Growth of Domestic Output Tops Predictions, Fueling Speculation that

The nation's economy, so remarkably strong for so long, could finally be on a collision course with higher interest rates.

In its initial estimate of first-quarter economic activity, the Commerce Department said Friday that gross domestic product grew at a 4.5% annual rate, much faster than the 3.3% most economists had expected.

Moreover, the implicit price deflator, a broader measure of inflation than the consumer price index, showed prices rising at a 1.4% rate in the first quarter, up sharply from 0.8% in the fourth quarter.

The report quickly led to a jump in bond yields and a slide in bank stock prices as some economists said the Federal Reserve's monetary policymakers may eventually be pushed toward a rate hike.

"If the employment cost index hadn't looked so good just a day earlier, we might now be anticipating some action at the Fed's May meeting," said Nicholas S. Perna, chief economist at Fleet Financial Group in Boston.

"The Fed will do everything it possibly can to avoid tightening" credit, he said. "But at some point in the second half of the year they could get scared of the economy overheating if we don't see a slowdown."

Others think a rate hike, if it happens, is more likely to come early next year, provided there are no severe business disruptions from century- changeover problems in computerized data systems.

"If Y2K does not sink the ship, a global recovery could add enough to potential inflation to finally push the Fed to raise interest rates," said David Orr, chief capital markets economist at First Union Corp. of Charlotte, N.C.

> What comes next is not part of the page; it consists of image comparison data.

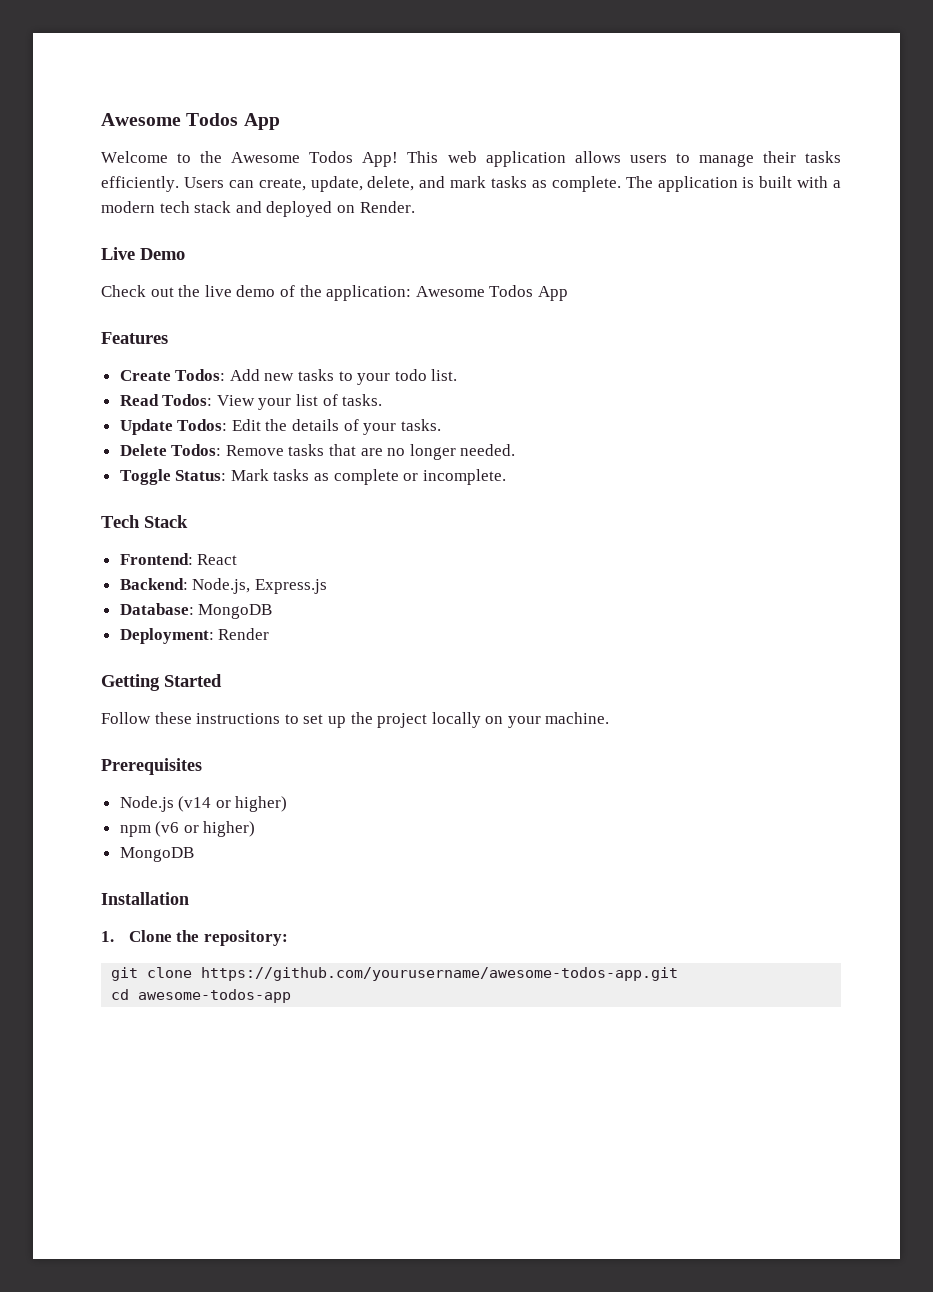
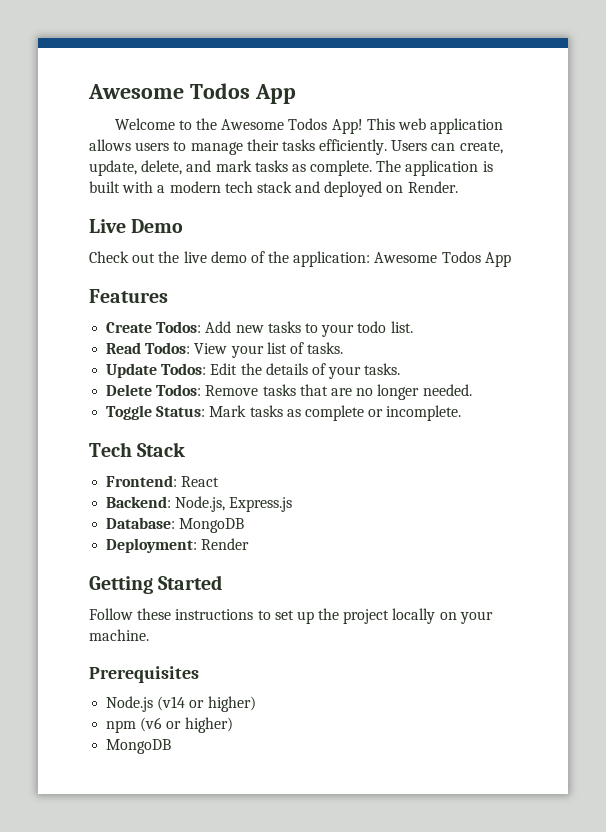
- Installation
- 1. Clone the repository:
- git clone https://github.com/yourusername/awesome-todos-app.git
- cd awesome-todos-app

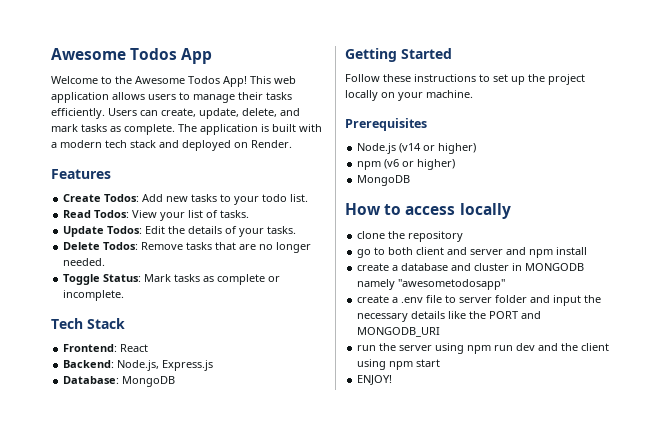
- Live Demo
- Check out the live demo of the application: Awesome Todos App
- Deployment: Render
+ How to access locally
+ clone the repository
+ go to both client and server and npm install
+ create a database and cluster in MONGODB namely "awesometodosapp"
+ create a .env file to server folder and input the necessary details like the PORT and MONGODB_URI
+ run the server using npm run dev and the client using npm start
+ ENJOY!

Ian Shepherdson, chief U.S. economist at High Frequency Economics in Valhalla, N.Y., also said he thinks chances of a Fed rate hike are higher early next year.

"By then, we think the domestic case for higher rates will have become much stronger, with wage inflation picking up and the unemployment rate heading to 3.5%," he said. "We also think there is a real risk that core inflation will have begun to rise, principally because the booming housing market is pushing up prices and rents."

In addition, economic recovery may then be under way in Asia and elsewhere, "easing the sense of global crisis and thereby opening the door for the Fed."

Of course, Mr. Shepherdson said, this scenario "assumes the Y2K problem will not have wrecked the global economy."

As Mr. Orr sees it, the risks in the current economic outlook are based on the extreme imbalances between areas like consumer spending, which roared ahead at a 6.7% annual clip in the first quarter, and the nation's huge and growing international trade deficit.

However things are reconciled, the Goldilocks mix of business conditions prevalent for much of this decade-"not too hot, not too cold"-may finally fade.

"The Fed is hopeful the imbalance is resolved over the course of 1999 by moderation in consumer spending and housing, checking the surge in imports," Mr. Orr said. "At the same time, they are hopeful that foreign economies will begin to rebound and absorb more U.S. exports, thus chipping away at the trade deficit."

He feels the Fed may be right, with economic growth running at a 3.25% year-over-year rate by the fourth quarter, an environment for stable rates.

"By the year 2000, however, it looks increasingly as though the benign environment of the past few years-strong growth and lower interest rates- will end," the First Union economist said.

Indeed, if the Fed is not propelled toward raising rates, the economy may be soft enough to bring on another reduction of rates, "but only due to rising unemployment," he said.

Mr. Orr himself leans toward this last scenario, "but neither outcome appears pleasant-especially when compared with the great economic conditions of the past few years, which we all have begun to take for granted."